Is it too soon to find humour in the housing crisis?
Nearly a decade on from the 2007-8 financial crash, the housing crisis still casts a shadow over our daily lives. Damning evidence from the Office of National Statistics paints the picture: proportionally there are fewer young home buyers than ever before. House deposits are higher than ever before, and around 250,000 people are thought to be homeless in the UK.
Peaking through the cracks of this dark state of affairs, some storytellers are finding the lighter side. But with the housing crisis continuing to impact the world, is it too soon to mine it for comedy gold?
Housing crisis comedy goes to the Oscars
Big stars, big laughs, big list of awards nominations. We’re talking about 2015’s The Big Short. The Oscar-winning film was directed by Adam McKay, the man behind irreverent comedy classics Anchorman, Step Brothers and Anchorman 2. For those who lost their homes, and those still struggling to make ends meet around the world, an Anchorman-style verbal slapstick approach to the housing crisis is hardly appetising.
The Big Short is no Anchorman, however – despite sharing a cast member in Steve Carell. Instead, it is a comprehensive retelling of the backroom deals that led to the collapse of the US subprime mortgage system in 2008, spurring the worldwide financial and housing crisis.
Yes, it has laughs, but it treats the crisis with appropriate seriousness, and even does a better job of explaining the complex causes of the global financial crash to the general public than politicians and the media ever did at the time. Many Hollywood stars make cameo appearances describing everything from “synthetic CDOs” to “subprime loans” and “shorting”.
https://www.youtube.com/watch?v=u_7rz_LNkhM
Brad Pitt, who produced the film, told Variety about his strong conviction that Wall Street needs to be regulated, and that economics needs to be demystified so people can figure out what’s going on: “I just want people to understand. The language of the stock market and banks are set up to obscure and to confuse, and applicants don’t know what they’re getting into. This drives me crazy.”
The film successfully brought the 2007-8 housing market crash to the top of the agenda once again, but it didn’t immediately inspire any political change. The public didn’t flock to support Bernie Sanders, whose political worldview aligns most closely with the film. Rather, the “leader” of the free world is Donald Trump – a billionaire who has appointed several Goldman Sachs executives who were directly involved in causing the crash to his cabinet.
The Big Short may not have sparked immediate change, but at least it proved that a subject like this can be effectively dealt with through comedy.
From Big Short to small screen
It’s not just the big screen, and The Big Short, that are finding ways to laugh about our current situation. Back in the UK, Channel 4 television series Crashing explores one specific consequence of the housing crisis.
Since rent is soaring in the UK, some people have taken to new and unorthodox ways of living. One of these methods involves people becoming property guardians. Under this arrangement, residents are tasked with guarding a property in order to live there, not paying rent but a “license”, which is usually far more affordable than rent in the same area. Most commonly, landlords of large vacant properties turn to property guardians to protect them until they are reopened.
Crashing takes a group of property guardians as its central cast of characters. The Guardian described them as “a generation-rent Friends for austerity Britain.” Written by and starring Fleabag creator Phoebe Waller-Bridge, the show takes place in an abandoned hospital with the characters living in large empty rooms and adhering to a strict property guardian code of conduct.
The sheer novelty of this living situation is rife for comedic exploitation. Those who live or who have lived like this will recognise the absurdity of the situation, and those who were unfamiliar with the concept of property guardianship will be introduced to a small but illuminating consequence of our current national housing situation.

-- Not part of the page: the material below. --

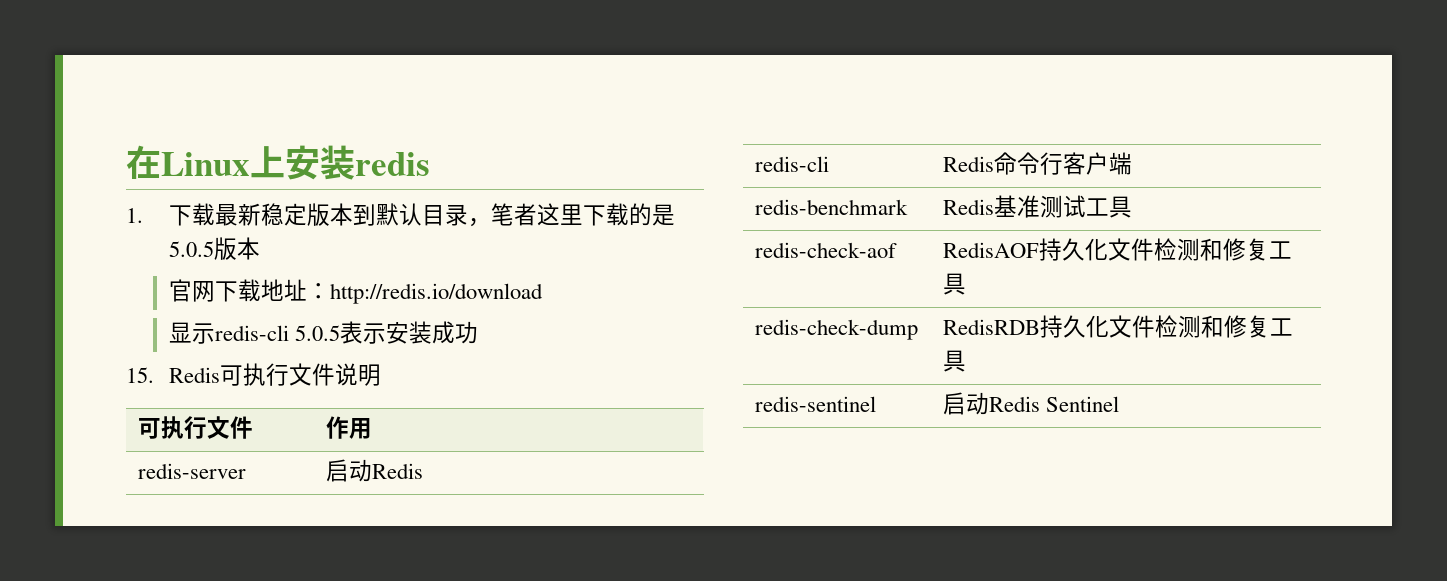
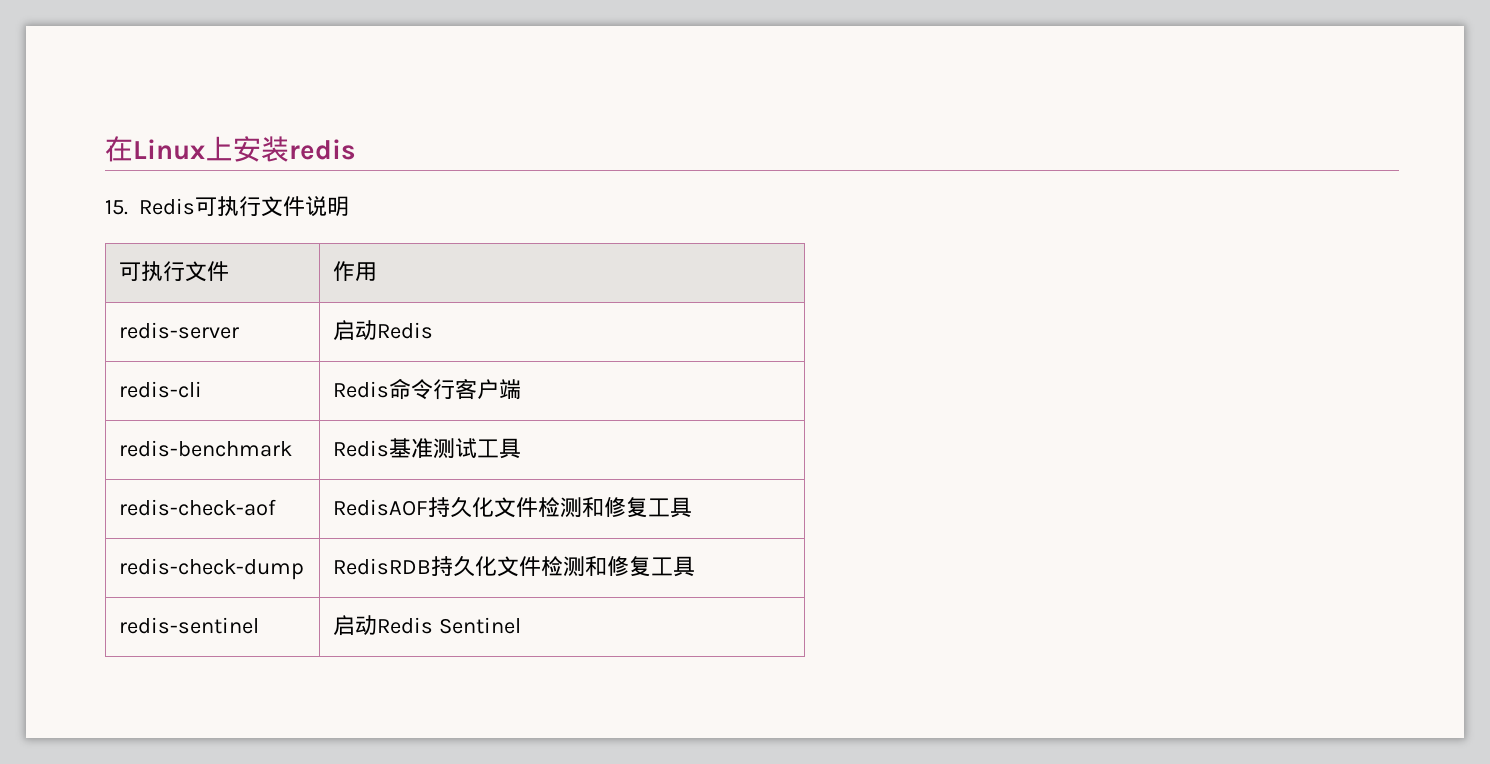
[126,203,675,227] [168,237,260,260] [168,279,543,304] [168,321,478,344] // 1.下载最新稳定版本到默认目录，笔者这里下载的是5.0.5版本 // 官网下载地址：http://redis.io/download // 显示redis-cli 5.0.5表示安装成功 -> (356, 149) none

The housing crisis takes centre stage
The Edinburgh Fringe Festival is the centre of the global comedy universe. With writers and performers from all walks of life bringing their shows to the Fringe stage for a shot at comedy stardom, it’s no wonder a show based around the housing crisis would appear there eventually.
Diane Spencer’s hit Edinburgh show Power Tool was inspired by her experience making another, non-hit show with celebrity Nancy Dell’Olio. Before Dell’Olio entered her life, Spencer was living in the only London house her and her partner could afford, which was stained from the previous owners’ deceased remains. Dell’Olio introduced Spencer to the London high life, and Power Tool highlights the contrast between the London of the elite and the London of a struggling artist to great comic effect.
Like Crashing, Power Tool is not a comedy about the housing crisis – it simply uses the housing crisis as inspiration. Though the housing crisis stains our society like that former homeowners’ remains on Diane Spencer’s carpet, these projects prove that finding humour in the housing crisis, whether tackling its causes or consequences, can actually be thoughtful, helpful and cathartic for those suffering through it.